Awal Mula Pembangunan Masjid Nabawi di Madinah

[wartanusantara.id] Pembangunan Masjid Nabawi dimulai pada tahun 1 H. Tempat pembangunannya berada di bekas tempat menderumnya unta beliau, yaitu di depan tempat Bani Najjar. Tempat tersebut merupakan penjemuran kurma milik milik dua anak laki-laki yatim di bawah pemeliharaan As'ad bin Zurarah. Rosulullah memanggil kedua anak tersebut untuk menawarkan harga tempat penjemuran kurma tersebut. Kedua anak tersebut ingin menghibahkannya untuk beliau, namun beliau menolak lalu membelinya dari mereka.
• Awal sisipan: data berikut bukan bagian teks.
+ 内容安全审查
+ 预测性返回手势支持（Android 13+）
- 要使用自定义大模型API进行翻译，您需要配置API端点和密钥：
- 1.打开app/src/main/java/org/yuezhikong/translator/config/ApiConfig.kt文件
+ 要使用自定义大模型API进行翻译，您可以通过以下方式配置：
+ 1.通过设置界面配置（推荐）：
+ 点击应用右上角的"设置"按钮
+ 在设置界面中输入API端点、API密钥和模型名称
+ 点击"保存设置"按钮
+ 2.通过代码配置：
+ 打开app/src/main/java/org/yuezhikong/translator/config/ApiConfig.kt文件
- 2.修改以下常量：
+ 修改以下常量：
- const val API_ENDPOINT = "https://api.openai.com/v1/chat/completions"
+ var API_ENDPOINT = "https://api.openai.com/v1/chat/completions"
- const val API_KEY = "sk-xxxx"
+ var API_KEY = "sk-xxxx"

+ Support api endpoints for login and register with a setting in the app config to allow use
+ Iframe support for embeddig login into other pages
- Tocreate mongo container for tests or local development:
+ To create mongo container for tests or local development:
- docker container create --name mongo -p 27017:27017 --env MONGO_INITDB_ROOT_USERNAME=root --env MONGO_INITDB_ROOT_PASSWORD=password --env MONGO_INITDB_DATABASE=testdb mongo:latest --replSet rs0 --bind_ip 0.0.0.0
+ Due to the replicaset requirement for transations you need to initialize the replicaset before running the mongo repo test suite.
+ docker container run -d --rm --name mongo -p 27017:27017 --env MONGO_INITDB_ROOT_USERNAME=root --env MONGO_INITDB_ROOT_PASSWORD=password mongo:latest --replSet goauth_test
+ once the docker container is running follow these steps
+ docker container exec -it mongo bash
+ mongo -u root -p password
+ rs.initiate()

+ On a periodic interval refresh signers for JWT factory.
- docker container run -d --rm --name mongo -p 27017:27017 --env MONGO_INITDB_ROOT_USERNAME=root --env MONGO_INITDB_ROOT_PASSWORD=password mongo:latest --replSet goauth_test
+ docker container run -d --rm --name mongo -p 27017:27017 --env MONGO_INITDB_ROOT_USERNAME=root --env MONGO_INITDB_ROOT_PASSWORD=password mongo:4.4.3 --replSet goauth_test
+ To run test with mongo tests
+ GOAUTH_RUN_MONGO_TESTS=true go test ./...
(Masjid Nabawi saat ini/photo : Kompas)

Di tempat tersebut terdapat kuburan kaum musyrikin dan beberapa lubang galian serta pohon-pohon kurma. Kuburannya dipindahkan, tanah-tanah lubang diratakan, dan pohon-pohon kurma diratakan.

Pembangunan masjid dimulai, Rosulullah turun untuk memberikan semangat kepada kaum muslimin. Dindingnya terbuat dari batu bata, tiang-tiangnya dari pohon kurma, dan atap masjidnya dari pelepah daun kurma. Masjid tersebut mempunyai 3 pintu, kiblat menghadap ke Baitul Maqdis. Tanahnya diberi batu-batu kecil karena bila hujan turun tanahnya becek sehingga Rosulullah memerintahkan supaya tanahnya dilapisi dengan batu-batu kecil. 

Masjid Nabawi pada zaman Rosulullah SAW tidak diberi hiasan apapun, tidak pula permadani dan juga tidak ada tikarnya.


Rosulullah membangun dua kamar di sebelah masjid, satu untuk Saudah binti Zam'ah dan yang lainnya untuk Aisyah. Kedua kamar tersebut bersebelahan dan menempel pada tembok masjid. Kemudian dibangun pula kamar-kamar lainnya manakala ada istri lainnya lagi.